In the next few days I will be posting about my experience with the different levels of meditations, but will keep on practicing before moving on to lesson #2.

----------


## AlienTommy

So I've been practicing these exercises for a few days now and noticed a few things. Since I'm not completely new to meditation I already know that it helps to increase my awareness in the moment a lot, which already helped me with dreaming lucidly. 

So far I have only done the first and second version of the three ones described. 

Version 1:
I'm currently on vacation and we're at a place where it's super quiet. Only on rare occasions are there even 5 different noises that I can pick up. But thats okay for now since I had trouble focusing on 3-4 noises at once when I started this. Now after a few days of hard practice I can keep up with 4 sometimes 5 noises a lot more easily. This already had me experience the "loss" of the loudest noise. When I was meditating near my dad who was currently talking on the phone (he was the loudest noise) I first tried to search for all the noises that I can pick up and then started focusing on more and more at the same time. When I got to four noises at the same time, I couldn't find another one to add. I eventually opened my eyes and saw my dad sitting basically next to me still talking on the phone. I totally forgot about him even though he was by far the loudest and closest noise. 
I sometimes try to do this with my eyes open as well, and it's not as difficult as I imagined. Focusing on multiple noises at once with my eyes open makes me even more aware I believe.

Version 2:
I have done this version already and regularly practice it. I can focus on 6 - 8 sensations at once and found that when I connect them mentally with lines it makes it easier for me. I have also found that senses that are "symmetrical", like each of my hands laying on my legs and applying and symmetrical pressure to both legs, are easier to focus on simultaneously than senses that aren't. 
I usually also try to focus on my breathing at the same time when experiencing sensations like itching or pain. This way I can try to breathe the itching or pain out of my body and watch it become less faster. 

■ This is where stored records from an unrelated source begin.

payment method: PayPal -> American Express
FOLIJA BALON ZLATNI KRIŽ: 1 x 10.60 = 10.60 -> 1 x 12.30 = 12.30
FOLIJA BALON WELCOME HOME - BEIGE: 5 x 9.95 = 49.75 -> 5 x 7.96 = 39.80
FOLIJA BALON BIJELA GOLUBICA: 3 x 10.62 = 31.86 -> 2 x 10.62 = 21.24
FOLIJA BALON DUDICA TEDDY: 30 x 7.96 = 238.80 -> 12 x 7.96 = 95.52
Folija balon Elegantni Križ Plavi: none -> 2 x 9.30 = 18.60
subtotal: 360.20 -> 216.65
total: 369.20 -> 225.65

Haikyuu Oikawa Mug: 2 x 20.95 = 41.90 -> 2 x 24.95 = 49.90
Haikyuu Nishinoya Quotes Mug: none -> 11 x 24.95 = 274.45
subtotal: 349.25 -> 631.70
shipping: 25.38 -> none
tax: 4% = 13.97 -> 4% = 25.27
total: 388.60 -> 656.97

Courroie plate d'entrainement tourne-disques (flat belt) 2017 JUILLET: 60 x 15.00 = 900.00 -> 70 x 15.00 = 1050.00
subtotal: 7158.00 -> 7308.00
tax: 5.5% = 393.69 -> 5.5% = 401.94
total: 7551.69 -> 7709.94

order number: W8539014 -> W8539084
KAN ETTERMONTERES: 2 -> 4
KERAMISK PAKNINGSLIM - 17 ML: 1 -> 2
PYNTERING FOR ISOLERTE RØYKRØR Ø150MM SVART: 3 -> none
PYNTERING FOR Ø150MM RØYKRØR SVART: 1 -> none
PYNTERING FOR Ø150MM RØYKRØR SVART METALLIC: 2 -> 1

Meditation in general helps me to become more aware in the moment but especially these types of meditation help me to become not only more aware but also more aware of my body's sensations and surroundings.

----------


## AlienTommy

After some more practice with Version 2 I can not only add more and more sensations to concentrate at once, but also concentrate on my entire body with all the sensations no matter how many (and I wouldn't know because I don't count them all) at once. 
I also started to "meditate", by enhancing my awareness, whenever I do things that I don't really like and where my mind wanders off elsewhere. For example removing all the weeds in our garden for my father. Takes hours. 

I've finally got back home earlier this week and will start to practice Lesson 2.

----------